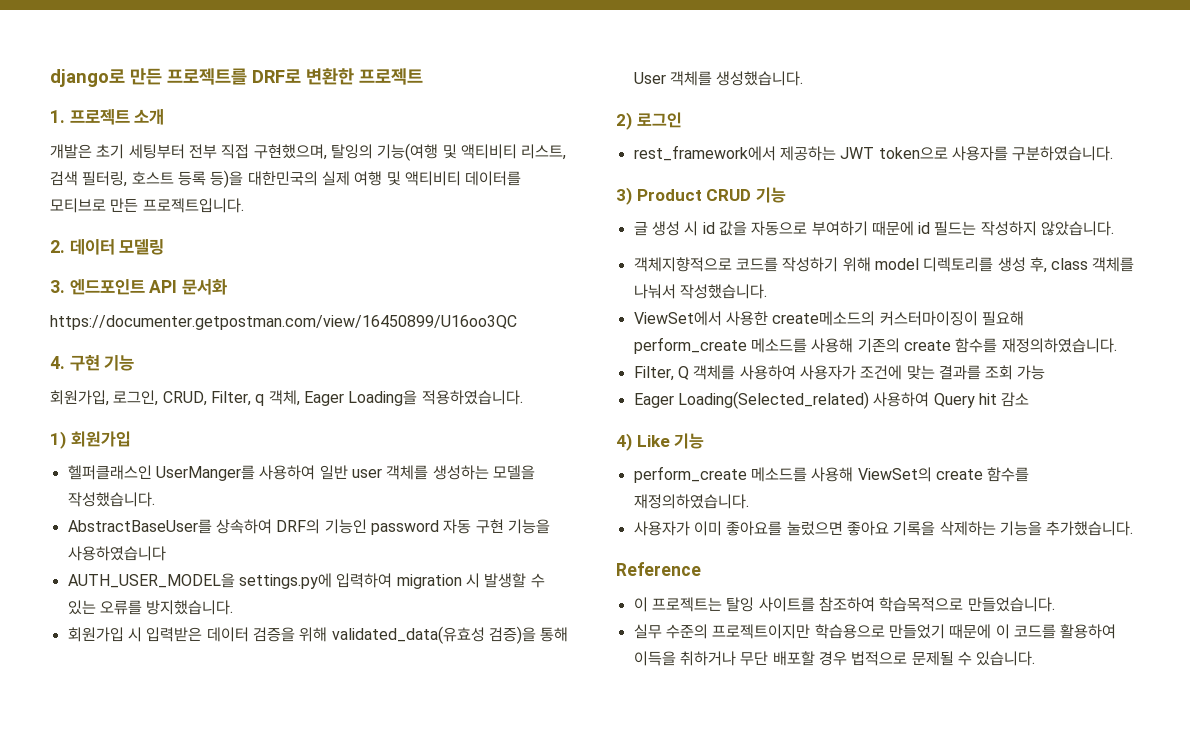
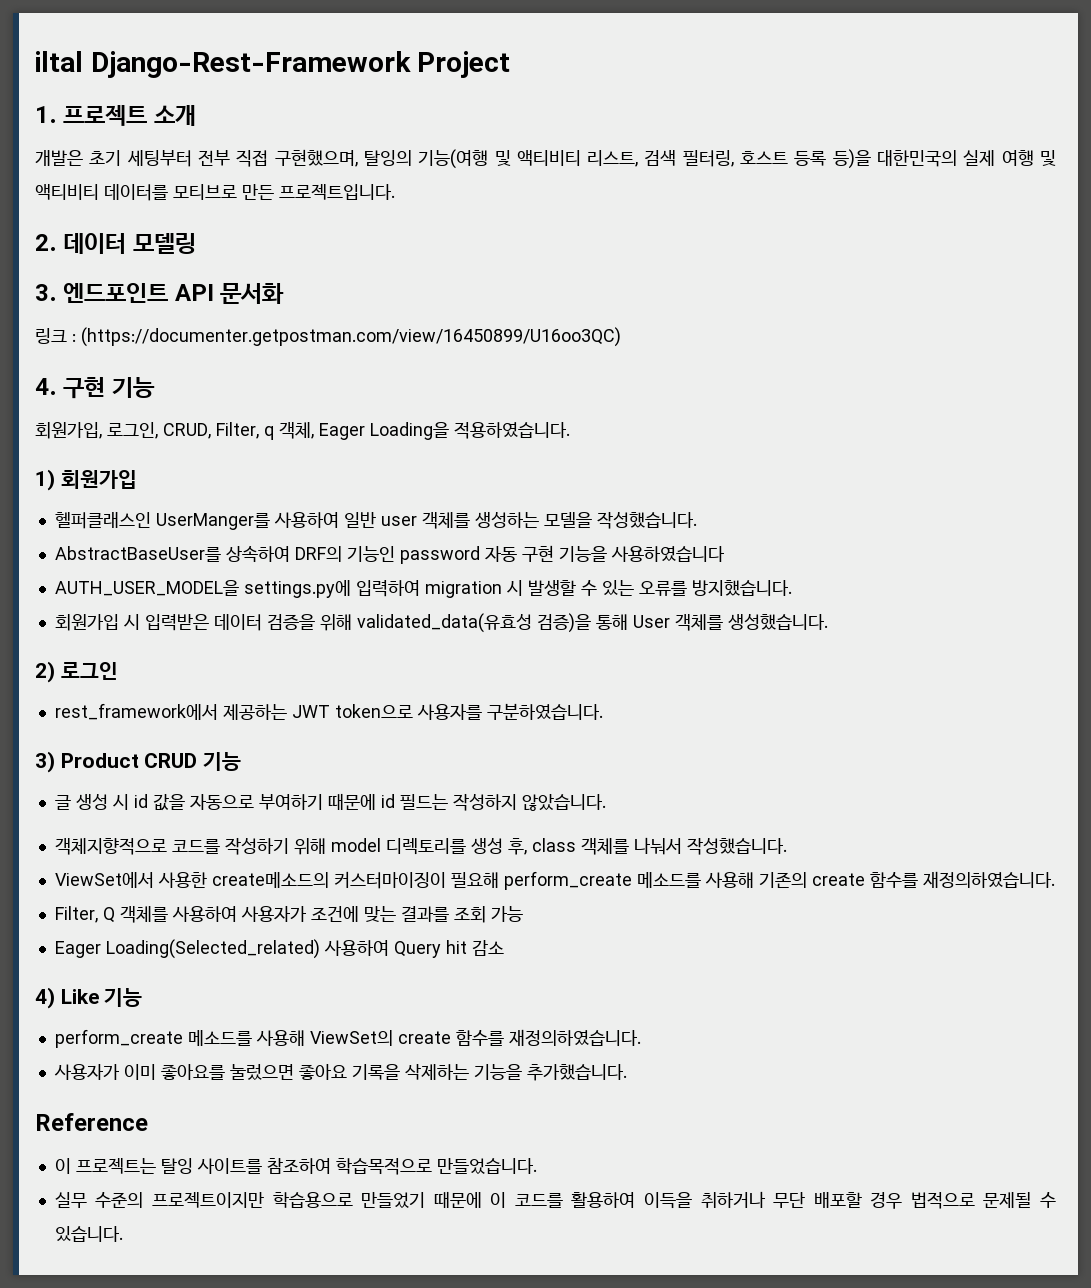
- django로 만든 프로젝트를 DRF로 변환한 프로젝트
+ iltal Django-Rest-Framework Project
- https://documenter.getpostman.com/view/16450899/U16oo3QC
+ 링크 : (https://documenter.getpostman.com/view/16450899/U16oo3QC)

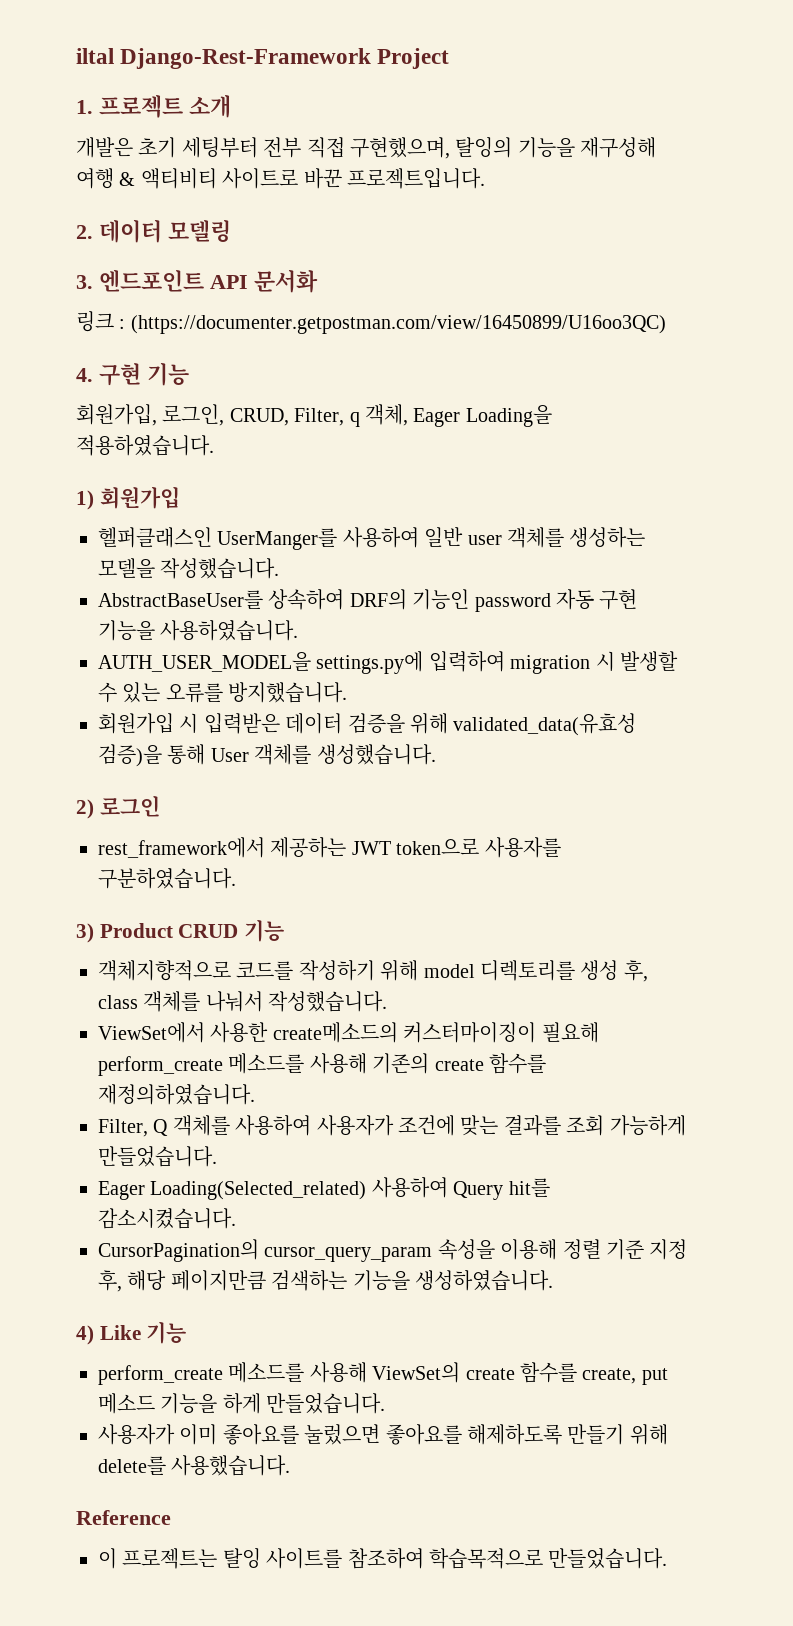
- 개발은 초기 세팅부터 전부 직접 구현했으며, 탈잉의 기능(여행 및 액티비티 리스트, 검색 필터링, 호스트 등록 등)을 대한민국의 실제 여행 및 액티비티 데이터를 모티브로 만든 프로젝트입니다.
+ 개발은 초기 세팅부터 전부 직접 구현했으며, 탈잉의 기능을 재구성해 여행 & 액티비티 사이트로 바꾼 프로젝트입니다.
- AbstractBaseUser를 상속하여 DRF의 기능인 password 자동 구현 기능을 사용하였습니다
+ AbstractBaseUser를 상속하여 DRF의 기능인 password 자동 구현 기능을 사용하였습니다.
- 글 생성 시 id 값을 자동으로 부여하기 때문에 id 필드는 작성하지 않았습니다.
- Filter, Q 객체를 사용하여 사용자가 조건에 맞는 결과를 조회 가능
+ Filter, Q 객체를 사용하여 사용자가 조건에 맞는 결과를 조회 가능하게 만들었습니다.
- Eager Loading(Selected_related) 사용하여 Query hit 감소
+ Eager Loading(Selected_related) 사용하여 Query hit를 감소시켰습니다.
+ CursorPagination의 cursor_query_param 속성을 이용해 정렬 기준 지정 후, 해당 페이지만큼 검색하는 기능을 생성하였습니다.
- perform_create 메소드를 사용해 ViewSet의 create 함수를 재정의하였습니다.
- 사용자가 이미 좋아요를 눌렀으면 좋아요 기록을 삭제하는 기능을 추가했습니다.
+ perform_create 메소드를 사용해 ViewSet의 create 함수를 create, put 메소드 기능을 하게 만들었습니다.
+ 사용자가 이미 좋아요를 눌렀으면 좋아요를 해제하도록 만들기 위해 delete를 사용했습니다.
- 실무 수준의 프로젝트이지만 학습용으로 만들었기 때문에 이 코드를 활용하여 이득을 취하거나 무단 배포할 경우 법적으로 문제될 수 있습니다.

-=-=-

» **What the task asks**:
Your answer must be the line holding "- Eager Loading(Selected_related)" and every later line of the entries above, written out exactly, and nothing else.

» **The completed task**:
- Eager Loading(Selected_related) 사용하여 Query hit 감소
+ Eager Loading(Selected_related) 사용하여 Query hit를 감소시켰습니다.
+ CursorPagination의 cursor_query_param 속성을 이용해 정렬 기준 지정 후, 해당 페이지만큼 검색하는 기능을 생성하였습니다.
- perform_create 메소드를 사용해 ViewSet의 create 함수를 재정의하였습니다.
- 사용자가 이미 좋아요를 눌렀으면 좋아요 기록을 삭제하는 기능을 추가했습니다.
+ perform_create 메소드를 사용해 ViewSet의 create 함수를 create, put 메소드 기능을 하게 만들었습니다.
+ 사용자가 이미 좋아요를 눌렀으면 좋아요를 해제하도록 만들기 위해 delete를 사용했습니다.
- 실무 수준의 프로젝트이지만 학습용으로 만들었기 때문에 이 코드를 활용하여 이득을 취하거나 무단 배포할 경우 법적으로 문제될 수 있습니다.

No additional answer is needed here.